In 10 weeks if all goes well, I will be lined up with another 2000 people at the start line, in Copenhagen. That's the dream. But as the last year has taught me, dreams don't always come true. You still have to fight for them, though, with all your might.
So... this time next week, I will be lining up for another starting gun - the one for the inaugural Astroman. With the company of another 110 athletes we will all be trying to get ourselves to the finish line. I have been very excited about the race. Yet, this week I have been nervous, primarily for two reasons.
The one is intrinsic, and I guess it's very controllable. I am worried about pacing. I am worried because I am meant to be using this race as an IM dress rehearsal, going at IM pace, using my IM nutrition, gear etc and seeing how my body reacts to it all. However, I know myself and I know that it will not be hard for me to get caught up in the racing. I also have the fear of being last... The guys who are racing here (oh ok... and the 4 women) are all seasoned athletes, this is not the country of mass participation sport (yet) and so it is very likely (in my head at least) that they will be packing up the finishing chute while I am at km 20 of the run.

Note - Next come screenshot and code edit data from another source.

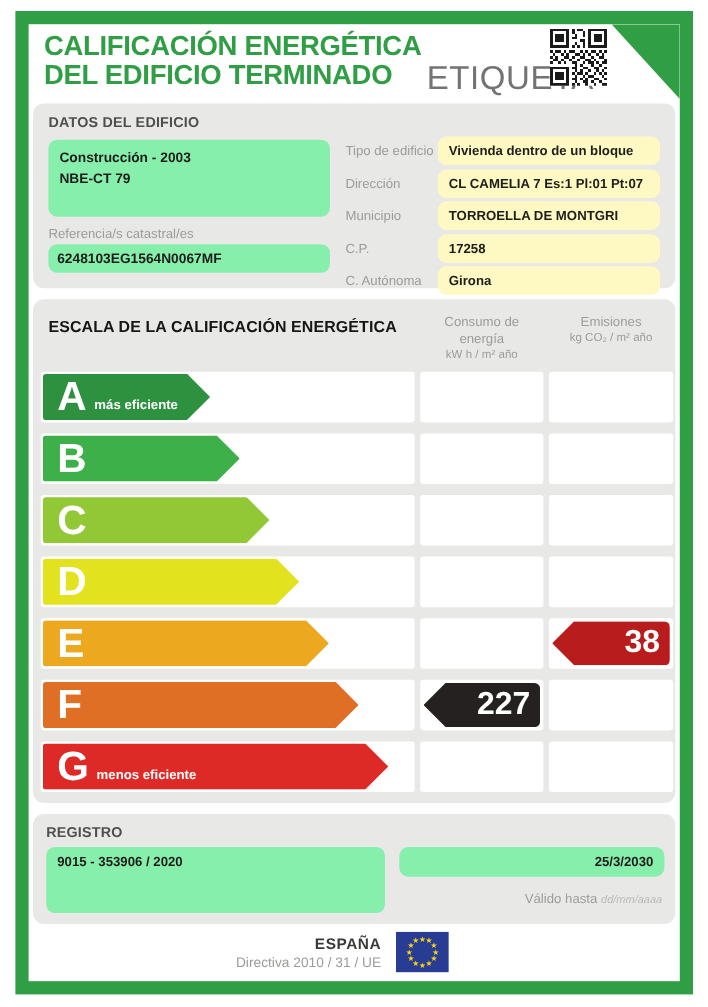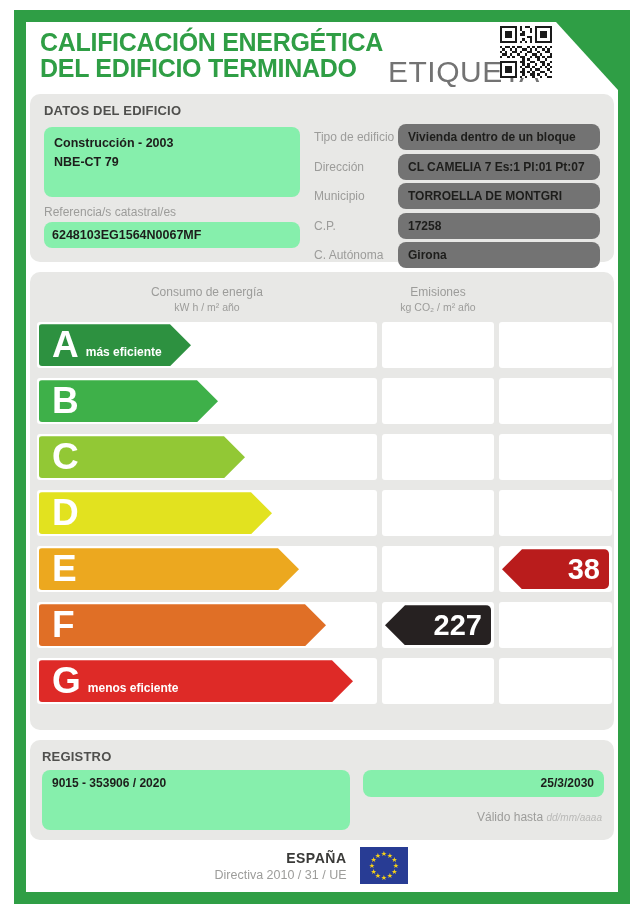--- a/index.html
+++ b/index.html
@@ -38,21 +38,21 @@
   
   .panel-datos { height:168px; padding:9px 14px 6px; }
   .datos-grid { display:flex; gap:14px; margin-top:6px; }
   .datos-left { width:256px; }
   .normativa-box { height:70px; margin-top:3px; padding:7px 10px; font-weight:bold; font-size:12.5px; line-height:1.55; }
   .ref-label { margin-top:8px; }
   .ref-box { height:26px; line-height:26px; margin-top:3px; padding:0 8px; font-weight:bold; font-size:12.5px; }
   .datos-right { flex:1; display:flex; flex-direction:column; gap:3.5px; }
   .field-row { display:flex; align-items:center; height:26px; }
   .field-row .field-label { width:84px; flex:none; }
-  .field-value { flex:1; height:26px; line-height:26px; padding:0 10px; font-weight:bold; font-size:12px; background:#737373; border-radius:8px; white-space:nowrap; }
+  .field-value { flex:1; height:26px; line-height:26px; padding:0 10px; font-weight:bold; font-size:12px; background:#fef9c3; border-radius:8px; white-space:nowrap; }
   
   .panel-escala { height:458px; padding:10px 6px 16px 7px; }
   .escala-grid { display:grid; grid-template-columns:340px 112px 113px; column-gap:5px; }
   .escala-head { margin-bottom:8px; }
   .escala-title { font-size:14.5px; font-weight:bold; color:#161614; padding:8px 0 0 7px; letter-spacing:0.1px; }
   .col-head { text-align:center; color:#9c9c9a; font-size:12px; line-height:1.3; padding-top:3px; }
   .col-unit { font-size:10.5px; }
   .scale-row { height:46px; margin-bottom:10px; }
   .strip { background:#fff; border-radius:3px; padding:2px 0 2px 2px; }
   .arrow {
@@ -135,20 +135,21 @@
           <div class="field-row">
             <span class="field-label">C. Autónoma</span>
             <div class="field-value">Girona</div>
           </div>
         </div>
       </div>
     </section>
 
     <section class="panel panel-escala">
       <div class="escala-grid escala-head">
+        <div class="escala-title">ESCALA DE LA CALIFICACIÓN ENERGÉTICA</div>
         <div class="col-head">
           <div>Consumo de energía</div>
           <div class="col-unit">kW h / m² año</div>
         </div>
         <div class="col-head">
           <div>Emisiones</div>
           <div class="col-unit">kg CO₂ / m² año</div>
         </div>
       </div>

I have, therefore, decided to race with my HR monitor - it will be my first half IM and only my second ever race where I will do that. That should keep my excitement in check and give me some honest feedback, aside from feel, on how fast/slow I should be going. I hereby declare that I will not ignore the beeping!
The second, and more serious of the two worries, is the weather. Extrinsic, and therefore not controllable. The weather forecast is for a scorcher (not an English scorcher of 26 degrees C) a real scorcher of 35++ in the shade, which means that the hottest part of the day will definitely coincide with the hardest part of my race, in the least shaded part of the course: the run!
Now all my racing experience has involved ice cold bodies of water, rain and a maximum of 17 degrees Celsius. I have done some training in hot weather, including last week's 4 hour ride in 34 degrees heat, plus humidity, and I can tell you I do not respond well. On top of that I have been reading this month's Triathlete magazine, with a great article written by ex Danish pro Torbjorn Sindballe on dealing with the heat and it strikes me how unprepared I am! (here is a much shorter version of the article http://triathlete-europe.competitor.com/2009/10/03/sindballe-perspective-heat-management-through-acclimatization/)
Sindballe covers the all the bases and what I can take away from it is that there is a direct correlation between heart rate (and therefore pace) and overheating, and also both of those combined and ability to take in calories. The only good news is that I do have a small advantage, being smaller than more of the other athletes who will race on the day, at 52kg.
So, after reading the article, it makes it even more important for me to stick to a slow pace. It will be important to stay in fat burning zone, as I will be able to ingest only minimal amounts of calories (and absorb them). I know my body and I have troubles taking food in even at more normal temperatures. Secondly I need to keep my core temperature down, mainly by keeping the heart rate low again.
In conclusion... if the heat is up, I will be going s l o w l y. Let the fun begin!